# Source information
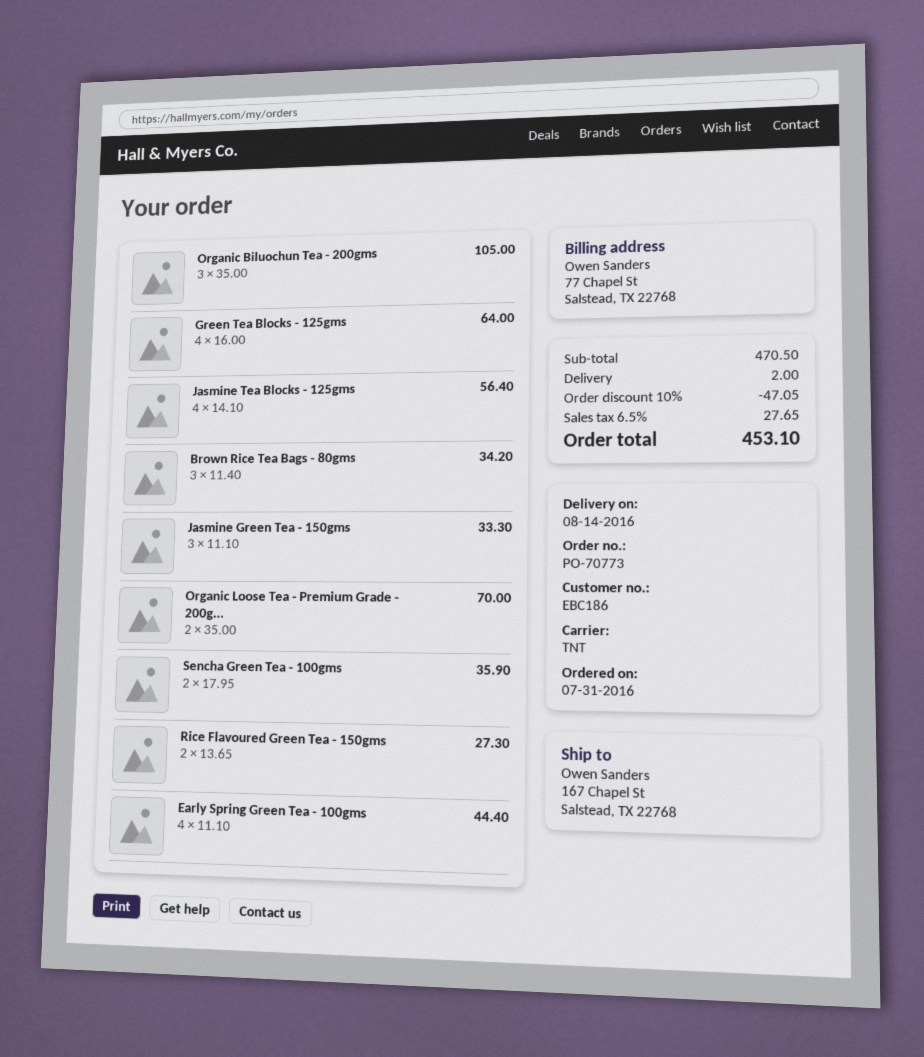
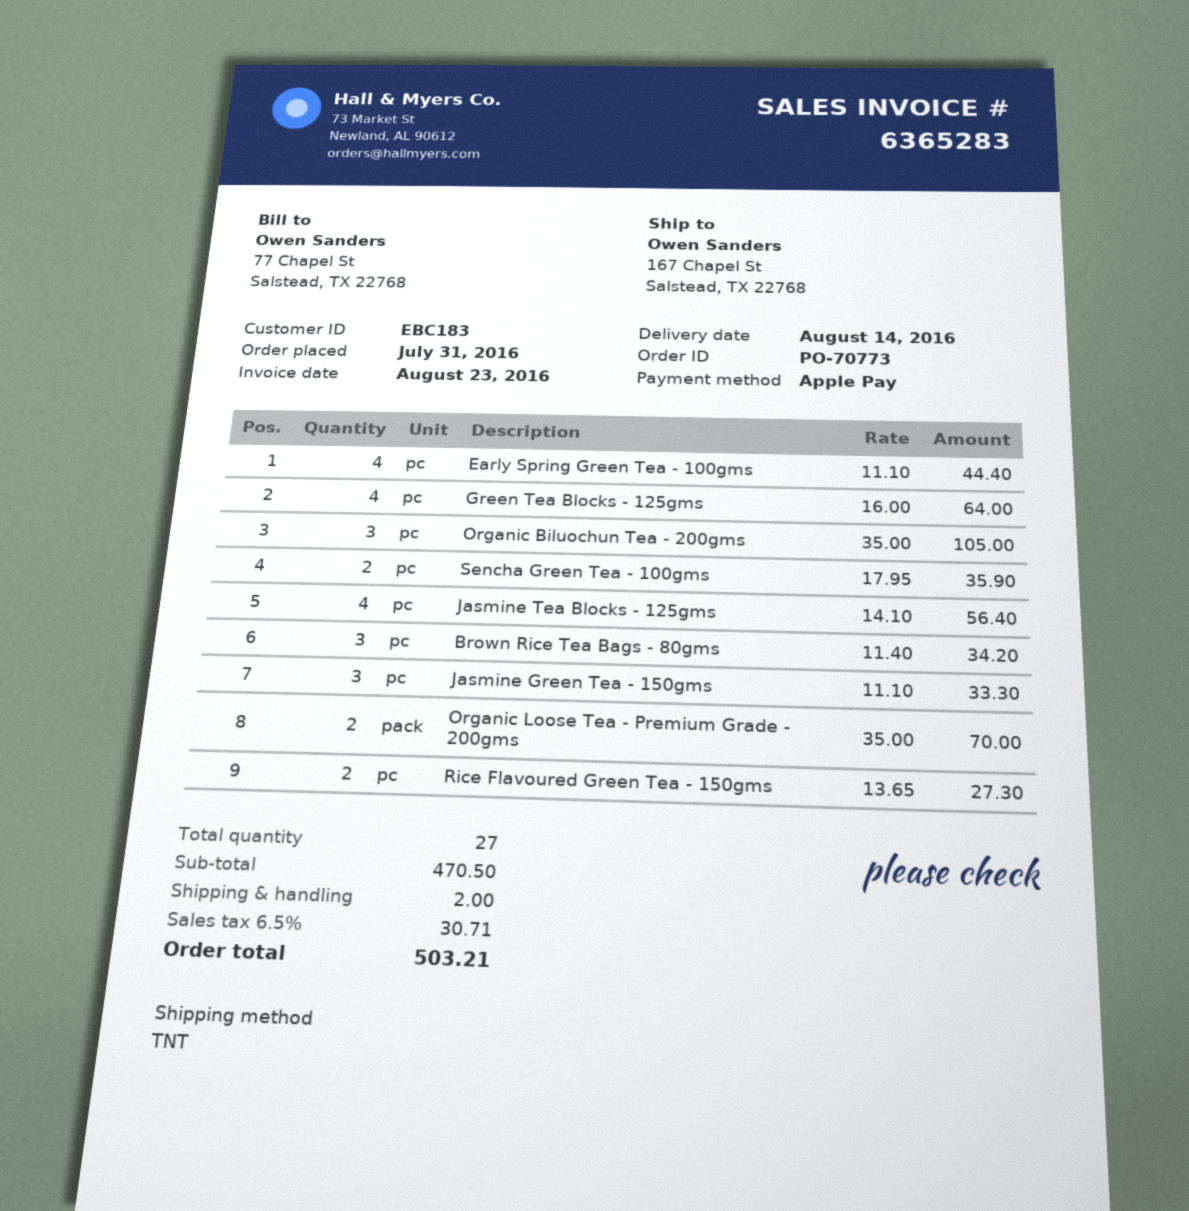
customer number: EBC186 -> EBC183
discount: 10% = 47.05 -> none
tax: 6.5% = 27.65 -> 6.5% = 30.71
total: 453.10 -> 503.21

---

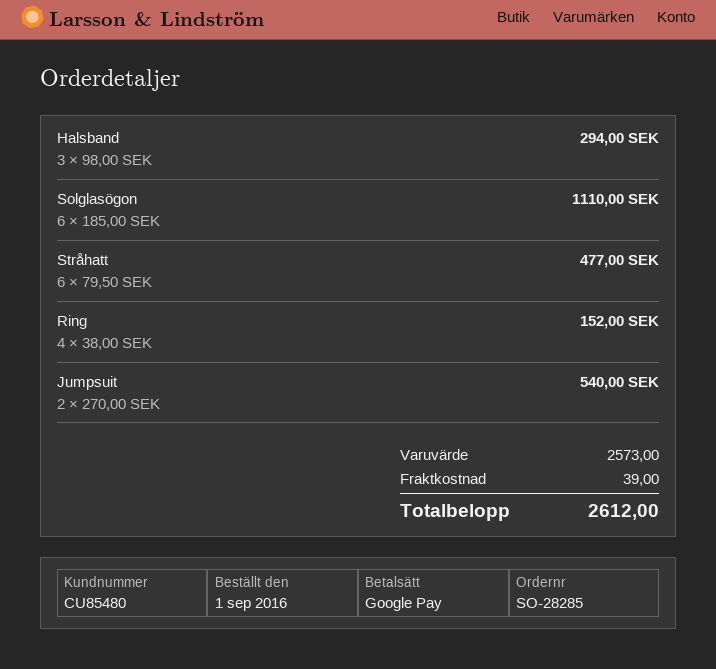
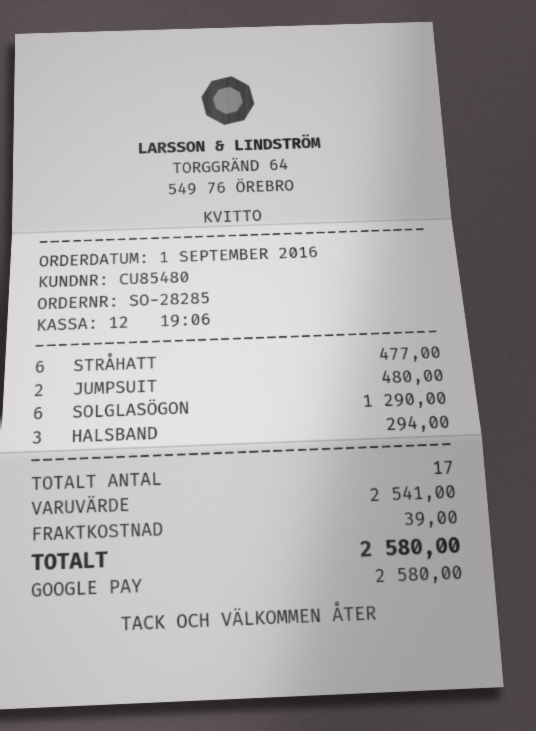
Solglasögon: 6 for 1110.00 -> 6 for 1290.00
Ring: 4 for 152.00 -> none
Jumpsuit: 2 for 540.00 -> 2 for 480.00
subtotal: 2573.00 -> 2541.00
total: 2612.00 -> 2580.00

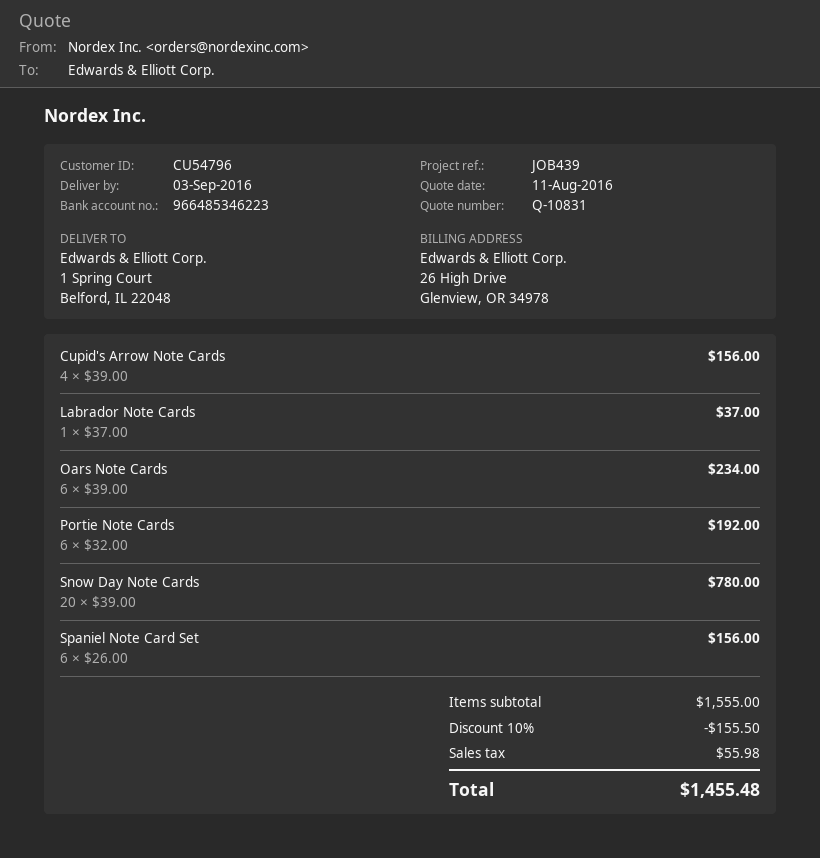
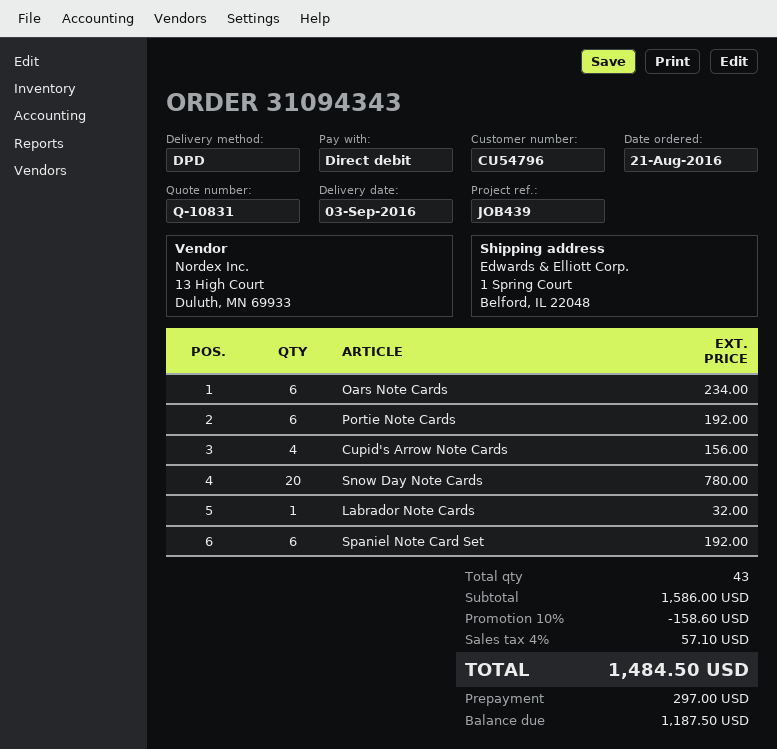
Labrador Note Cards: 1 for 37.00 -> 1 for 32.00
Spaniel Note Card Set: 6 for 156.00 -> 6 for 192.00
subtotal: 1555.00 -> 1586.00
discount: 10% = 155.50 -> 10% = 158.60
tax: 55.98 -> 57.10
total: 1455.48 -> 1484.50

--

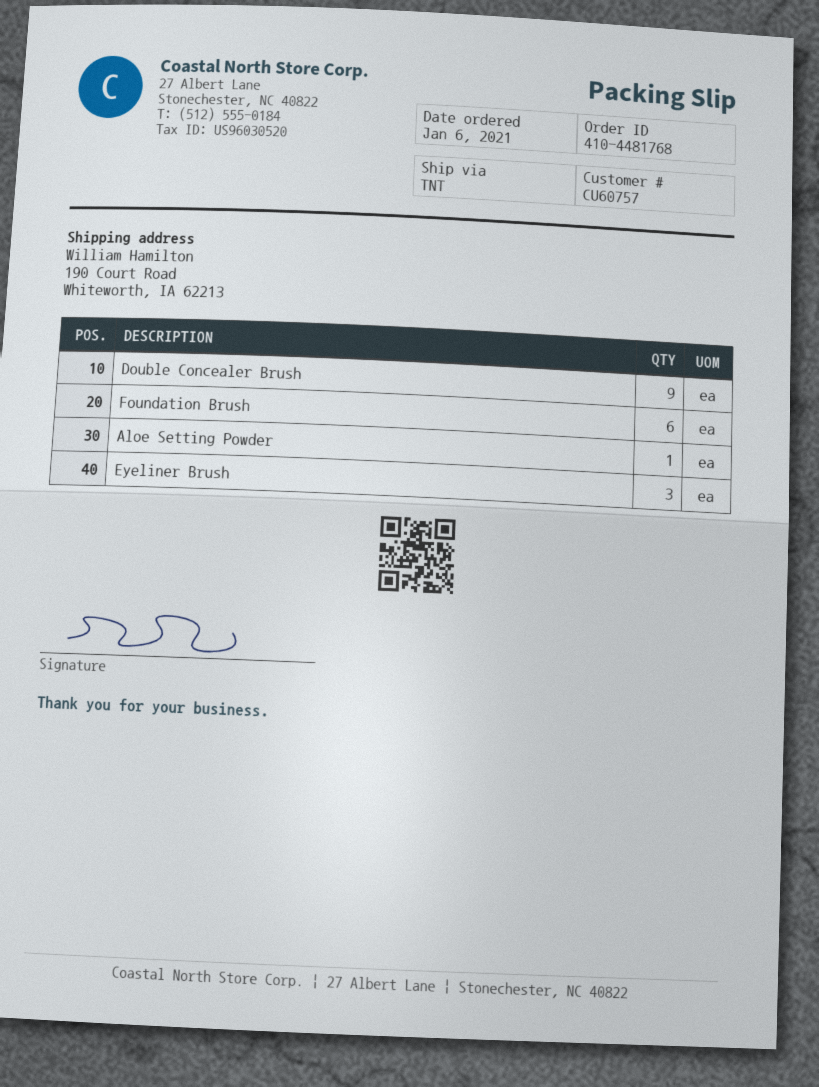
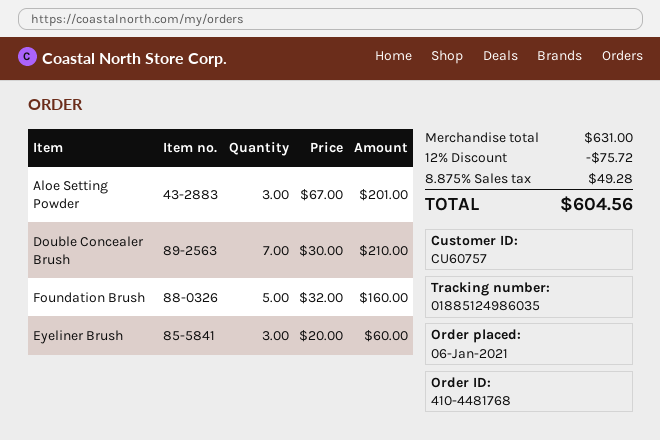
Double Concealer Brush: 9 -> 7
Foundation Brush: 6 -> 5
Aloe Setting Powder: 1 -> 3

# Work to complete
Reproduce only the lines above, starting at the line with "discount: 10% = 155.50 -> 10% = 158.60" and ending at the line with "total: 1455.48 -> 1484.50", exactly as written.

# Finished exercise
discount: 10% = 155.50 -> 10% = 158.60
tax: 55.98 -> 57.10
total: 1455.48 -> 1484.50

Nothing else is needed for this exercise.